If you appreciate a good practice facility like I do, you’ll be in absolute heaven at World Woods. It’s so good I’d be curious if any pros use World Woods as their home track. Even though it’s a public facility, there are enough remote corners of the practice area where they could avoid any human contact.

36 Holes of Great Golf

World Woods actually features two different 18 hole layouts, Pine Barrens and Rolling Oaks. Pine Barrens, the track I played, is ranked slightly higher but both are supposed to be excellent. Before I go into any kind of detail, let me just say that Pine Barrens is worth all the hype and lofty rankings. It is by far the best $20 round of golf I’ve ever played.

World Woods Golf Club - Pine Barrens Course

The Layout and Hole Descriptions

Replaying the course multiple times in my head I’ve tried to come up with a description of what makes the course so great. First of all it’s visually one of the most fascinating courses I’ve ever seen. I found myself multiple times standing on the tee saying “wow”. The use of sand and waste areas not only make the course attractive and unique for Florida, they provide the golfer with a bit of direction on how to play the hole. Some courses the trouble is subtle and not visible from the tee or approach shot. At Pine Barrens, while there are some blind shots, for the most part the golfer has a very clear picture on how best to score well.

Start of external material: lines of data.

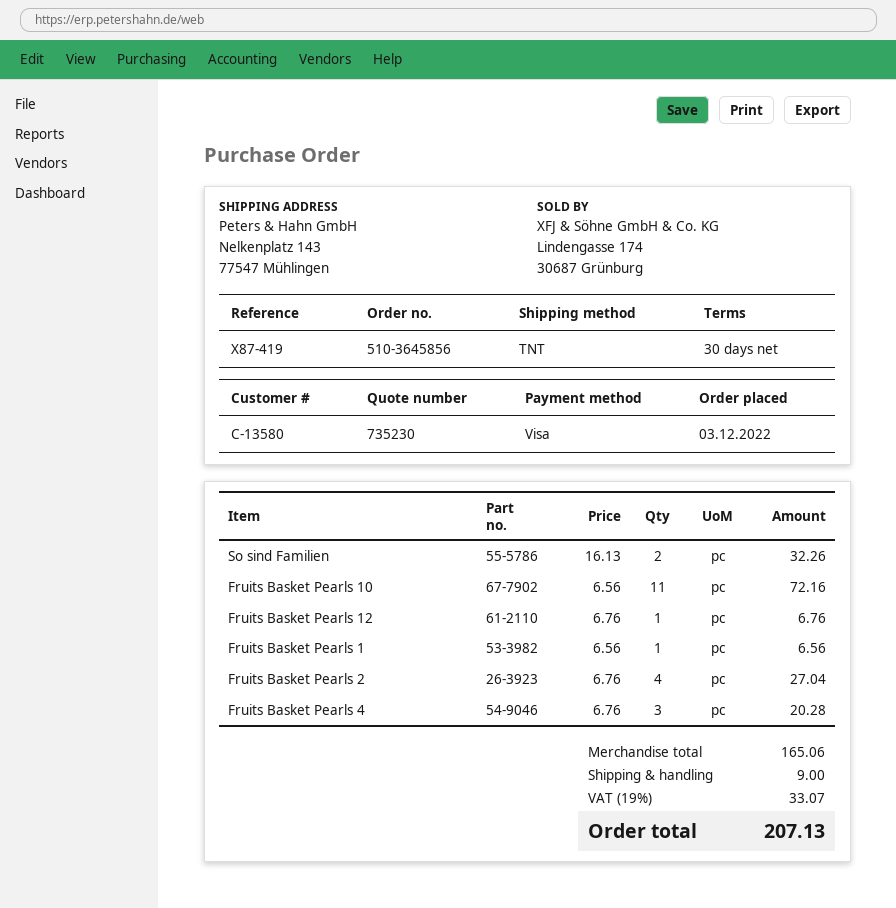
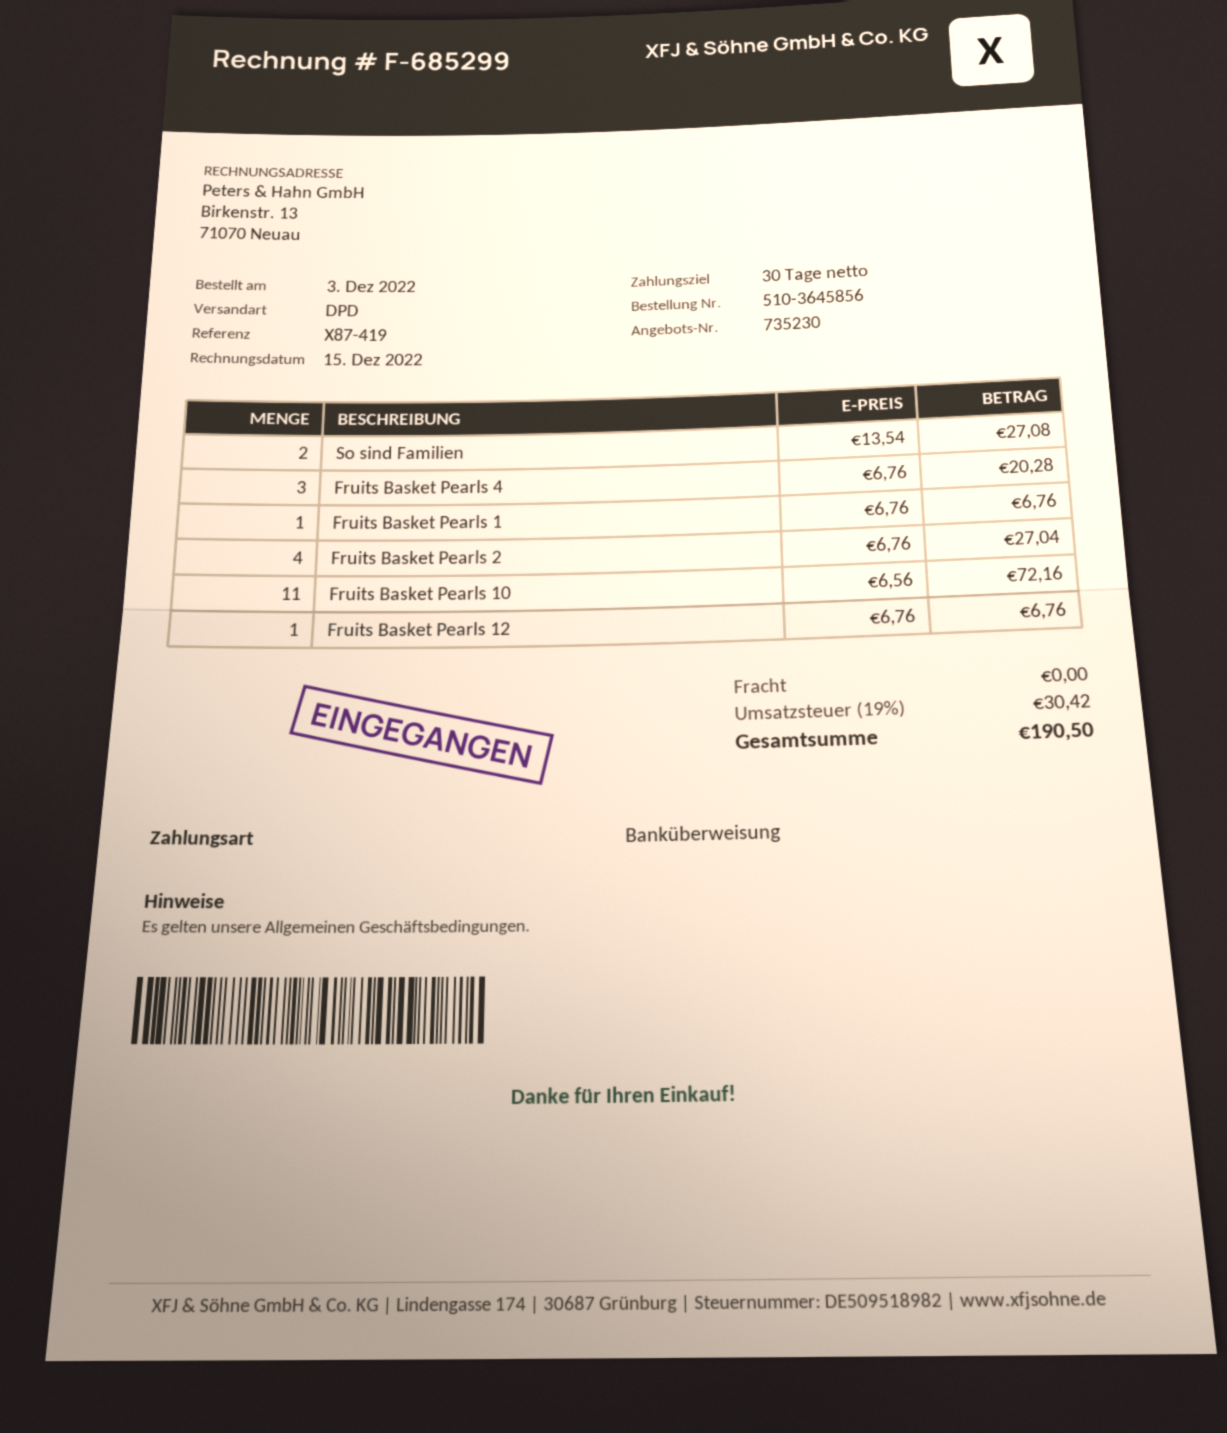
payment method: Visa -> bank transfer
shipping method: TNT -> DPD
So sind Familien: 2 x 16.13 = 32.26 -> 2 x 13.54 = 27.08
Fruits Basket Pearls 1: 1 x 6.56 = 6.56 -> 1 x 6.76 = 6.76
shipping: 9.00 -> 0.00
tax: 19% = 33.07 -> 19% = 30.42
total: 207.13 -> 190.50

Pine Barrens at World Woods Golf Club

Another thing that makes World Woods great is that it presents the golfer with options on many of its holes. Most par 5’s you make the decision to go for the green based on your success (or lack thereof) on the tee shot. This is not always the case at the Pine Barrens course. Hole #4 is a relatively short par 5 that off the tee you are forced to make the call; take the conservative play down the left side where there is no forced carry, or take on the 200+ yard carry to the peninsula fairway and go for it in two. Not only is it a fun hole to play, the view from the tee is superb.

The 4th Hole at World Woods Golf Club - Pine Barrens

The 15th hole is also a split-fairway, but this one is a short par four. The left side is wide-open where an iron or hybrid off the tee will leave you a downhill wedge to a firm green. It may seem like the easy route but the downhill approach ends up being partially blind and the green is narrow enough it can be challenging to hold. The right fairway offers a straightaway shot to this drivable par four but requires a 225+ carry to make the fairway. What also makes this hole great (aside from its design) is the fact that it’s slightly downhill. If it were level or uphill you’d stand on the tee and basically guess at what you had to do; not so on this one. For the record, I went for it on #4 and played it safe on #15.

The 15th hole at Pine Barrens at World Woods Golf Club

Final Thoughts

Even though Brooksville seems to be in the middle of nowhere in central Florida, it has an absolute gem of a track in World Woods/Pine Barrens. Even if it cost 2 or 3 times what it does now, it’s worth the trek in my humble opinion. It’s not so often you finish up a round and think “Wow, I have never played a course like that and I’m not sure I ever will again.”. If you have any opportunity to, by all means make time to check it out yourself.